Bereits am Donnerstag hatte Q-dance versucht, die Situation unter Kontrolle zu bringen. Alle Tagestickets für Freitag und Samstag wurden annulliert, um rund 15.000 Besucher pro Tag weniger auf dem Gelände zu haben. Mehr Schattenbereiche, eine bessere Versorgung und weniger Gedränge sollten die Belastung reduzieren. Mit der offiziellen Code-Rot-Warnung war jedoch klar, dass eine sichere Fortsetzung nicht mehr gewährleistet werden konnte. Der Veranstalter erklärte: "Wir sind absolut am Boden durch diese Entwicklung".

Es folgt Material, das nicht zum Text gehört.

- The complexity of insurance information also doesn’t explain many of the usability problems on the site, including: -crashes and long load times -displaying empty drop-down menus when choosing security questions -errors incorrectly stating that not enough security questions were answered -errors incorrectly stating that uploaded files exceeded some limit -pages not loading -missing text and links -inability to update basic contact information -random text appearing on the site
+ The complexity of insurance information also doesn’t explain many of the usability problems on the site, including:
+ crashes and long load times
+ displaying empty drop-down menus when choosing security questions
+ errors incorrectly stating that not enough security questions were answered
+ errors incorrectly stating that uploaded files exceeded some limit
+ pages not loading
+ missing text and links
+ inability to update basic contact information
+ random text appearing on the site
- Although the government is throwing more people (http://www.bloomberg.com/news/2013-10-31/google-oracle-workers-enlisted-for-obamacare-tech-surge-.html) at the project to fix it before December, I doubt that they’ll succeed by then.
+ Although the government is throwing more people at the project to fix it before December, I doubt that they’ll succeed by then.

Zehntausende sitzen am Campingplatz

Besonders heikel ist die Lage für die zehntausenden Menschen, die sich noch auf dem Campinggelände befinden. Viele haben keine kurzfristige Möglichkeit zur Heimreise, weshalb der Campingbereich für eine geordnete Abreise zunächst geöffnet bleibt. Neue Besucher dürfen nicht mehr anreisen, der Zutritt wurde gesperrt und das musikalische Programm vollständig eingestellt. Die Ticketkosten sollen rückerstattet werden, zusätzliche Ausgaben für Unterkunft oder Rückreise werden jedoch nach aktuellem Stand nicht übernommen.

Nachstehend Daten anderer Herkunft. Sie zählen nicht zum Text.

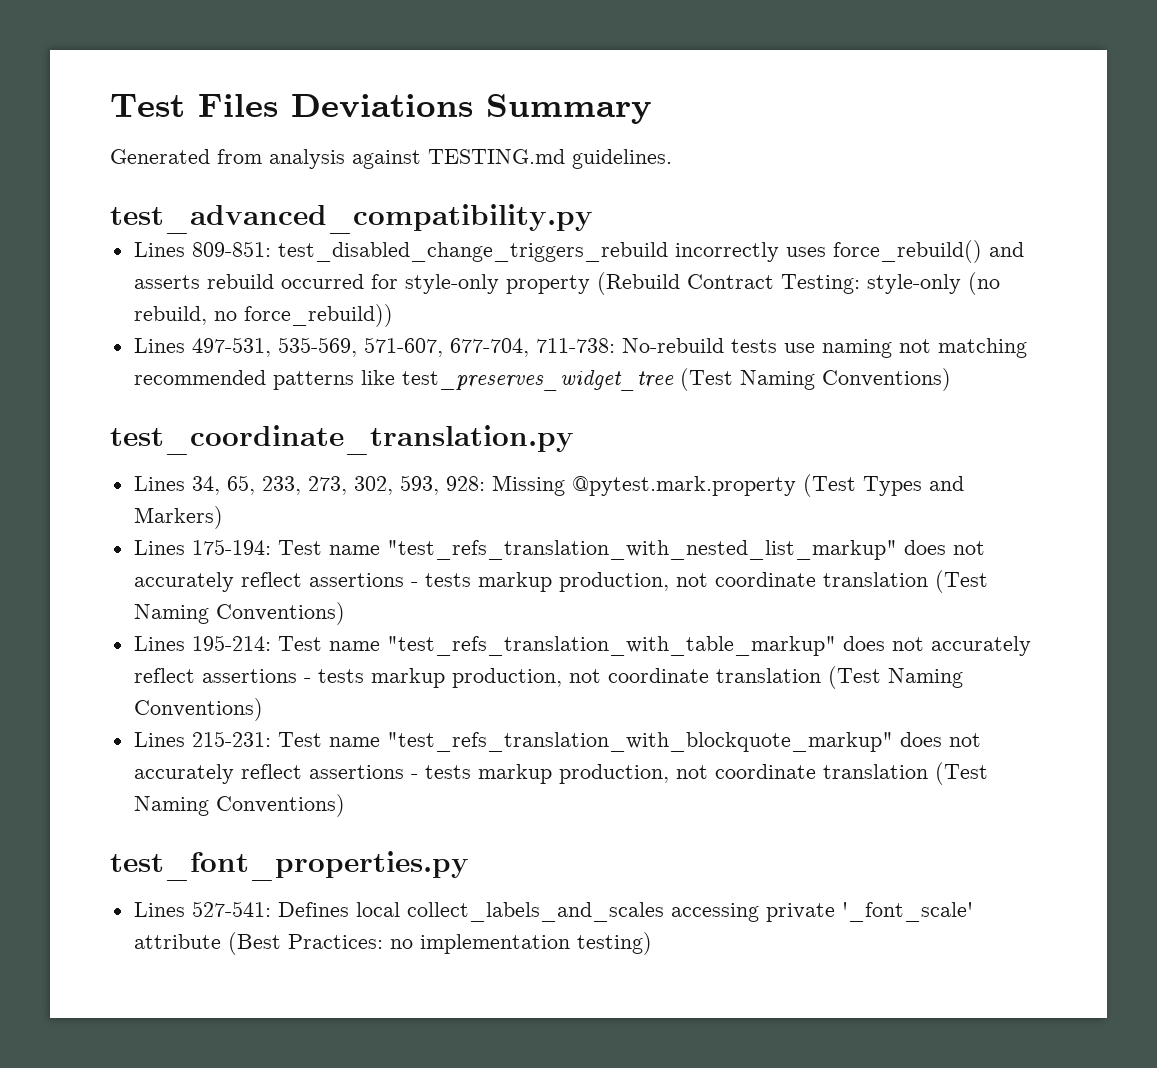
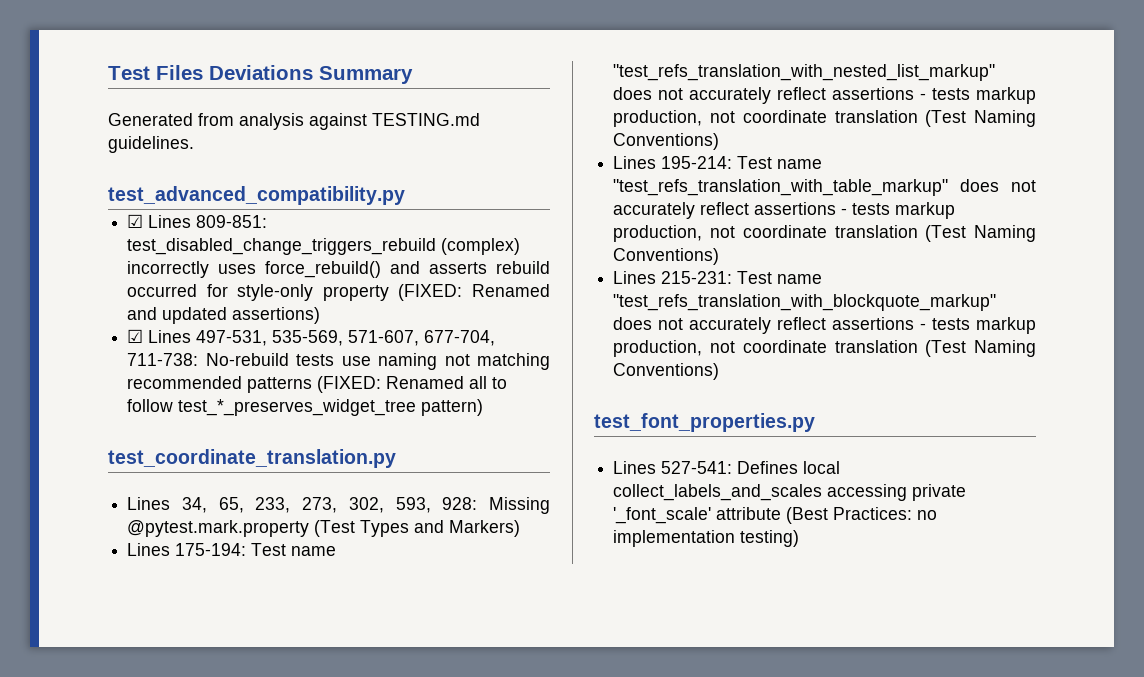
- Lines 809-851: test_disabled_change_triggers_rebuild incorrectly uses force_rebuild() and asserts rebuild occurred for style-only property (Rebuild Contract Testing: style-only (no rebuild, no force_rebuild))
- Lines 497-531, 535-569, 571-607, 677-704, 711-738: No-rebuild tests use naming not matching recommended patterns like test_preserves_widget_tree (Test Naming Conventions)
+ ☑ Lines 809-851: test_disabled_change_triggers_rebuild (complex) incorrectly uses force_rebuild() and asserts rebuild occurred for style-only property (FIXED: Renamed and updated assertions)
+ ☑ Lines 497-531, 535-569, 571-607, 677-704, 711-738: No-rebuild tests use naming not matching recommended patterns (FIXED: Renamed all to follow test_*_preserves_widget_tree pattern)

Historisches Novum bei Großevent

Defqon.1 gilt als eines der größten Hardstyle-Festivals weltweit und zieht jährlich mehr als 250.000 Besucher aus über 100 Ländern an. Seit der Gründung im Jahr 2003 kam es noch nie zu einem vollständigen Abbruch mitten im laufenden Betrieb. Auch andere europäische Festivals kämpften in diesen Tagen mit Extremwetter. So wurden Events in den Niederlanden eingeschränkt. Beim Hurricane Festival kam es zuvor sogar zum Todesfall einer Besucherin, während das Southside Festival nach einer zeitweisen Unterbrechung später weitergeführt werden konnte.